INFORMATION SHOWN:

------------

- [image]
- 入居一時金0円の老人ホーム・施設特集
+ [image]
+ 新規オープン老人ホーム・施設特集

------------

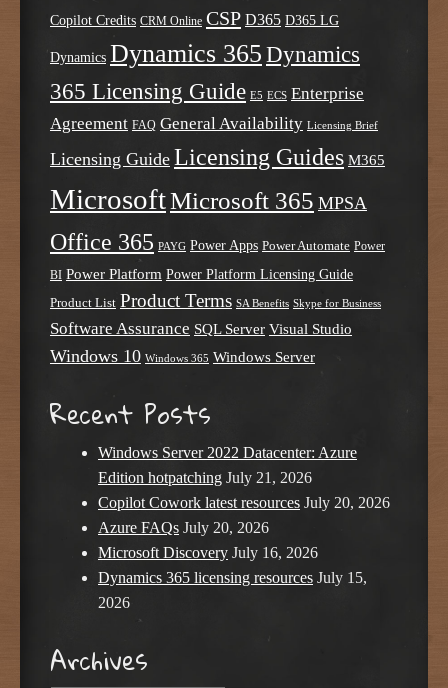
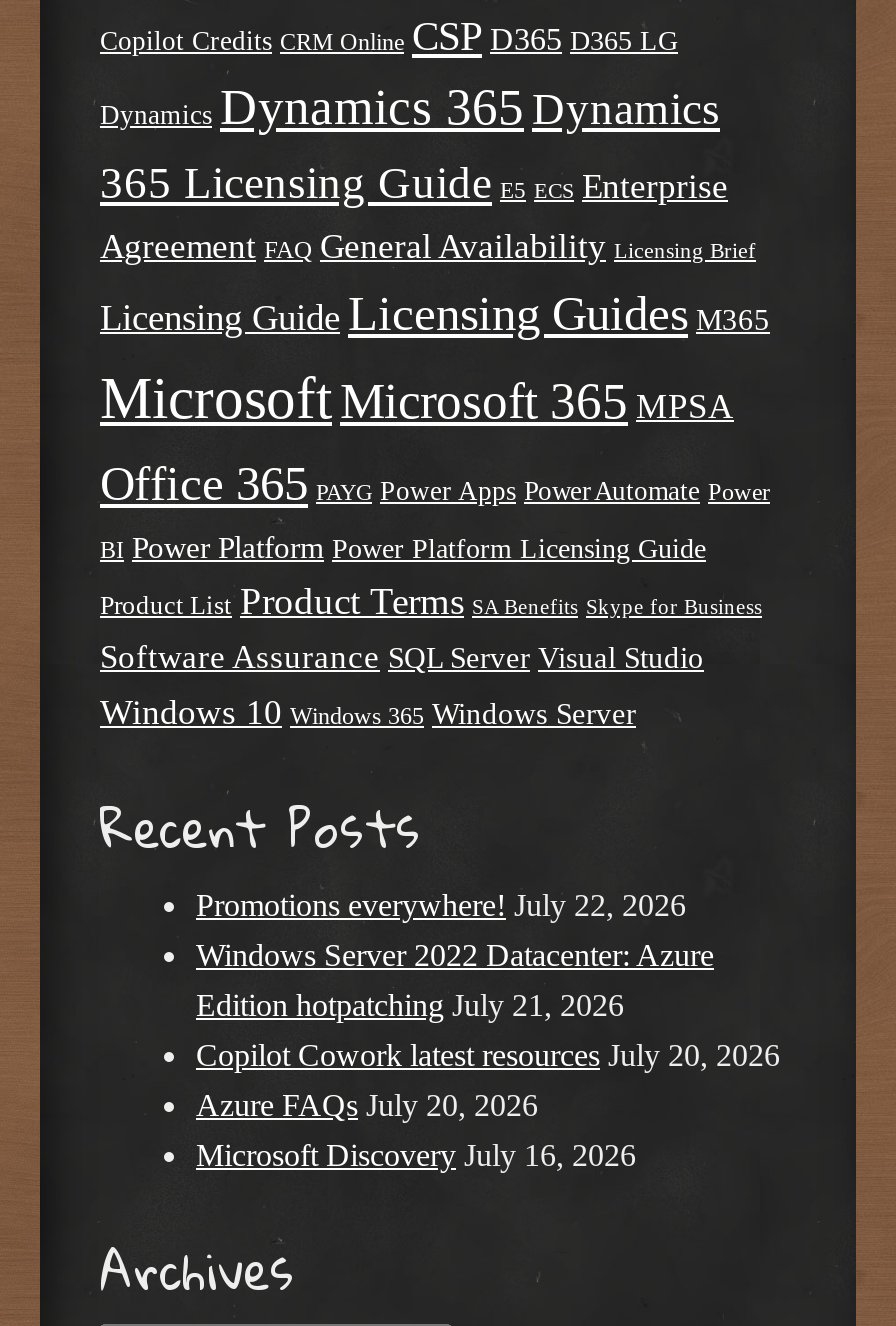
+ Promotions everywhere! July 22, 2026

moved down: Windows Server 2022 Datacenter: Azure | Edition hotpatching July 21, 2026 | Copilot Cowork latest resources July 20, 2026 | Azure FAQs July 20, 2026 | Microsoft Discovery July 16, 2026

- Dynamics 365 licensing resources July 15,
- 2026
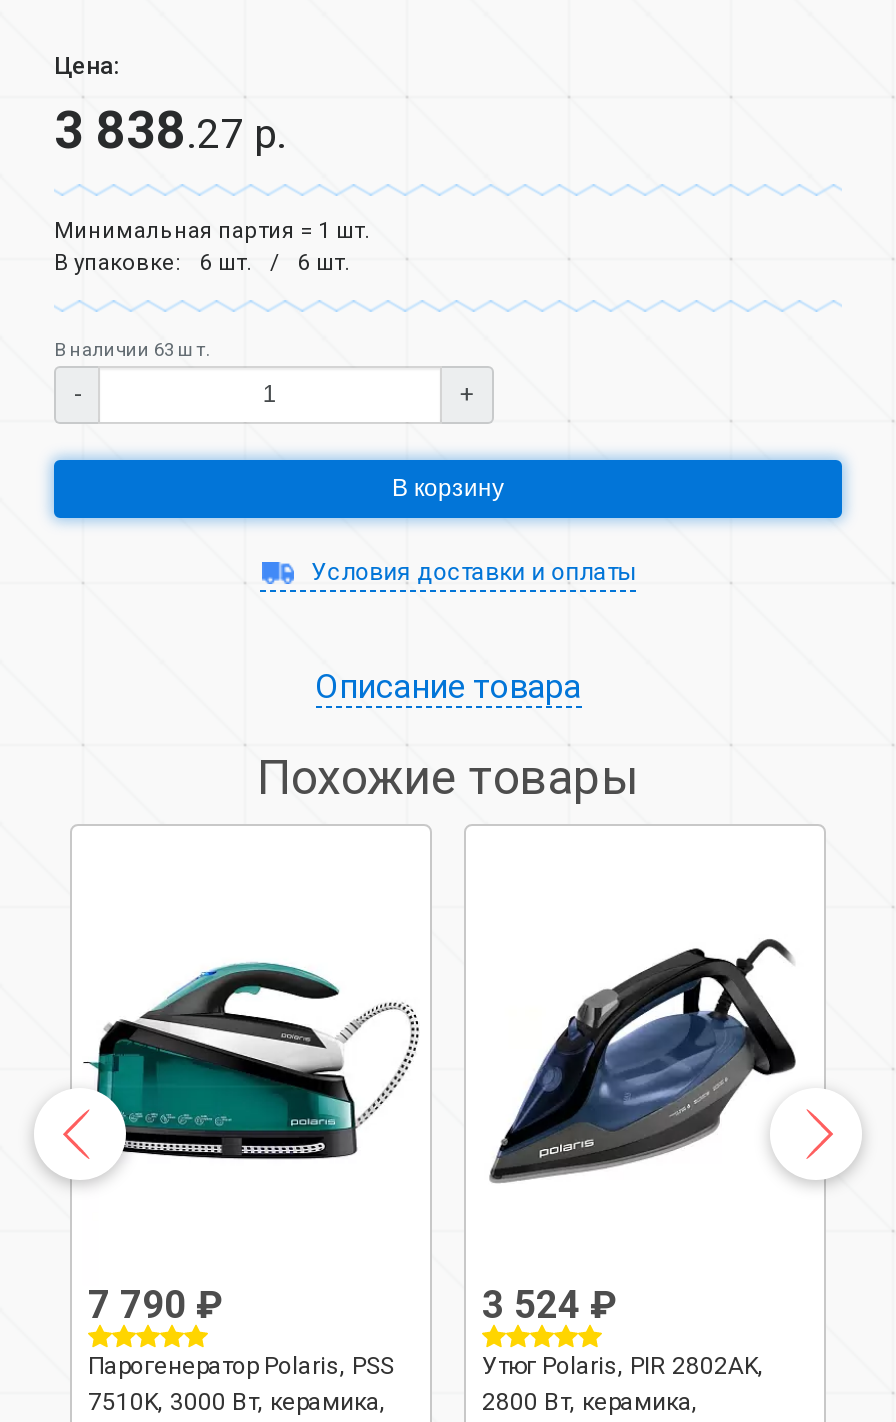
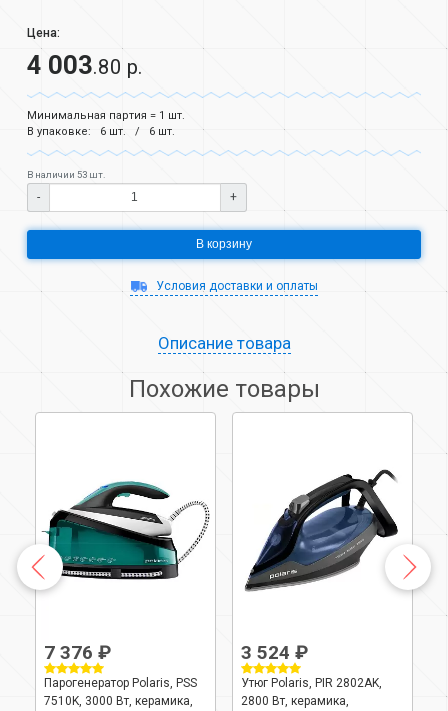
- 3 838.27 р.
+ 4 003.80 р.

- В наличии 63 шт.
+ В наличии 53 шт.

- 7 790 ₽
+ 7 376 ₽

------------

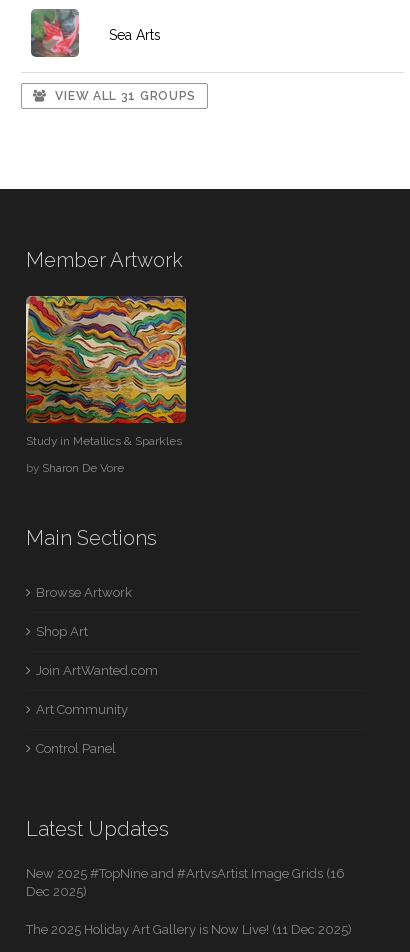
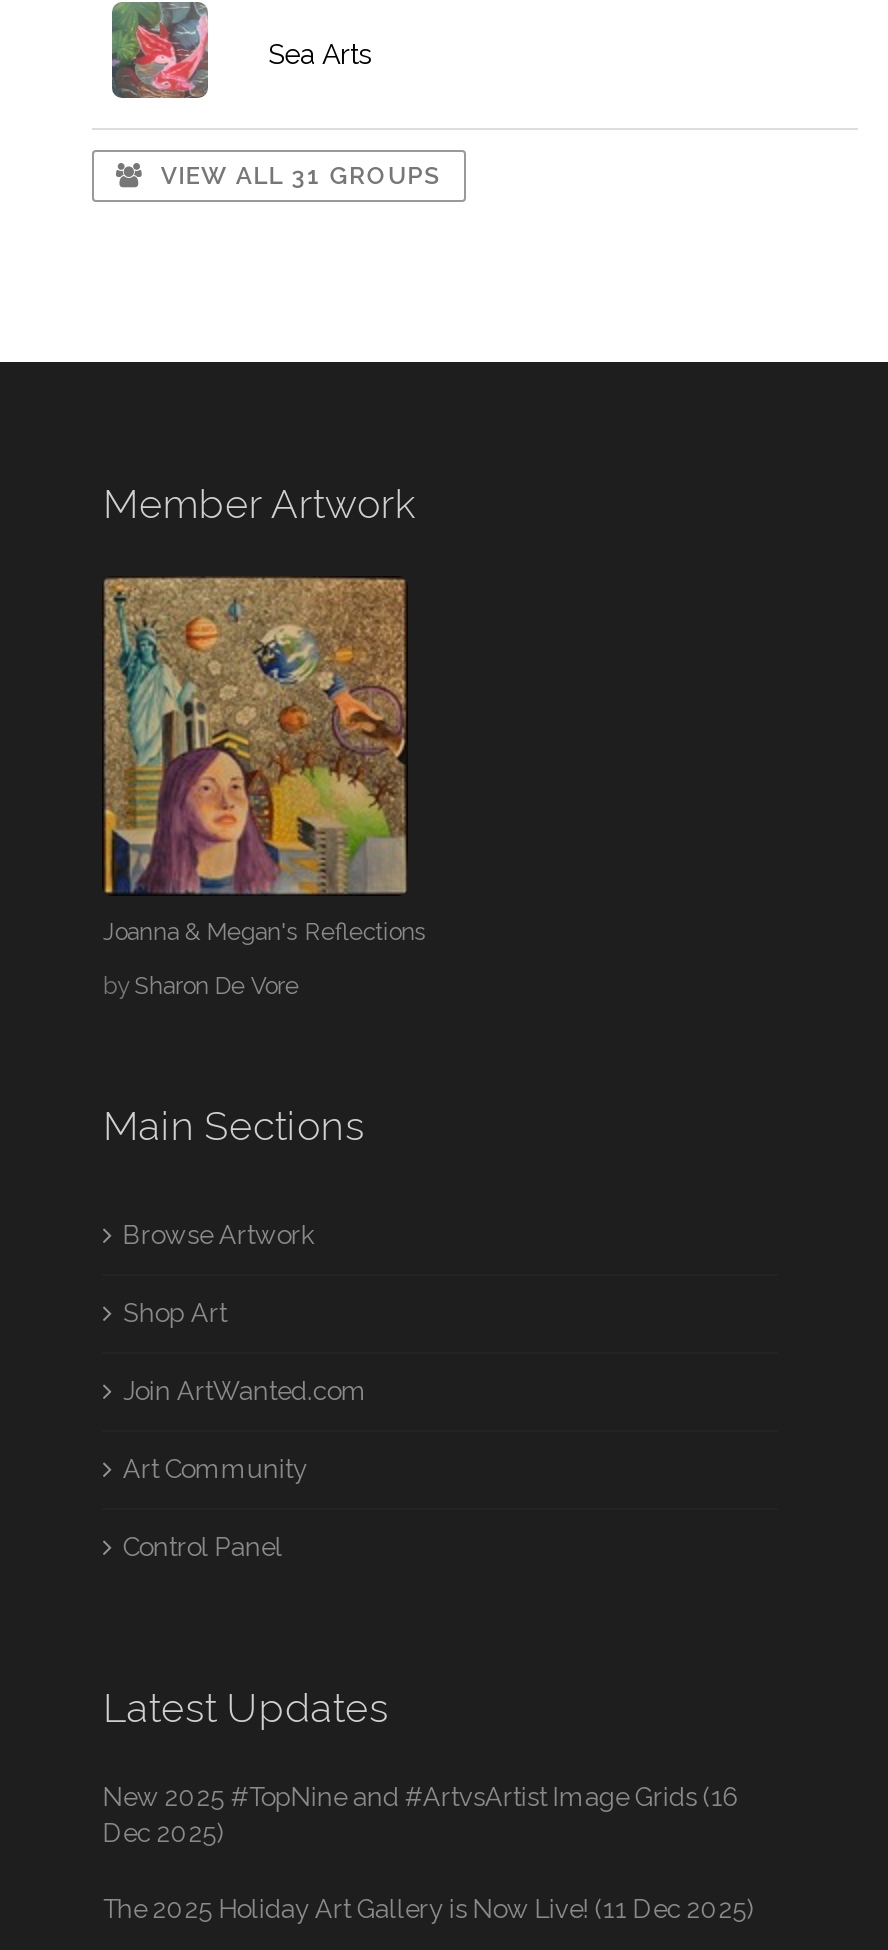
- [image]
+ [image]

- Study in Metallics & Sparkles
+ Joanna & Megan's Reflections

------------

TASK OBJECTIVE: The lines to copy are those in the listing that contain "resources".

WORKED SOLUTION:
moved down: Windows Server 2022 Datacenter: Azure | Edition hotpatching July 21, 2026 | Copilot Cowork latest resources July 20, 2026 | Azure FAQs July 20, 2026 | Microsoft Discovery July 16, 2026
- Dynamics 365 licensing resources July 15,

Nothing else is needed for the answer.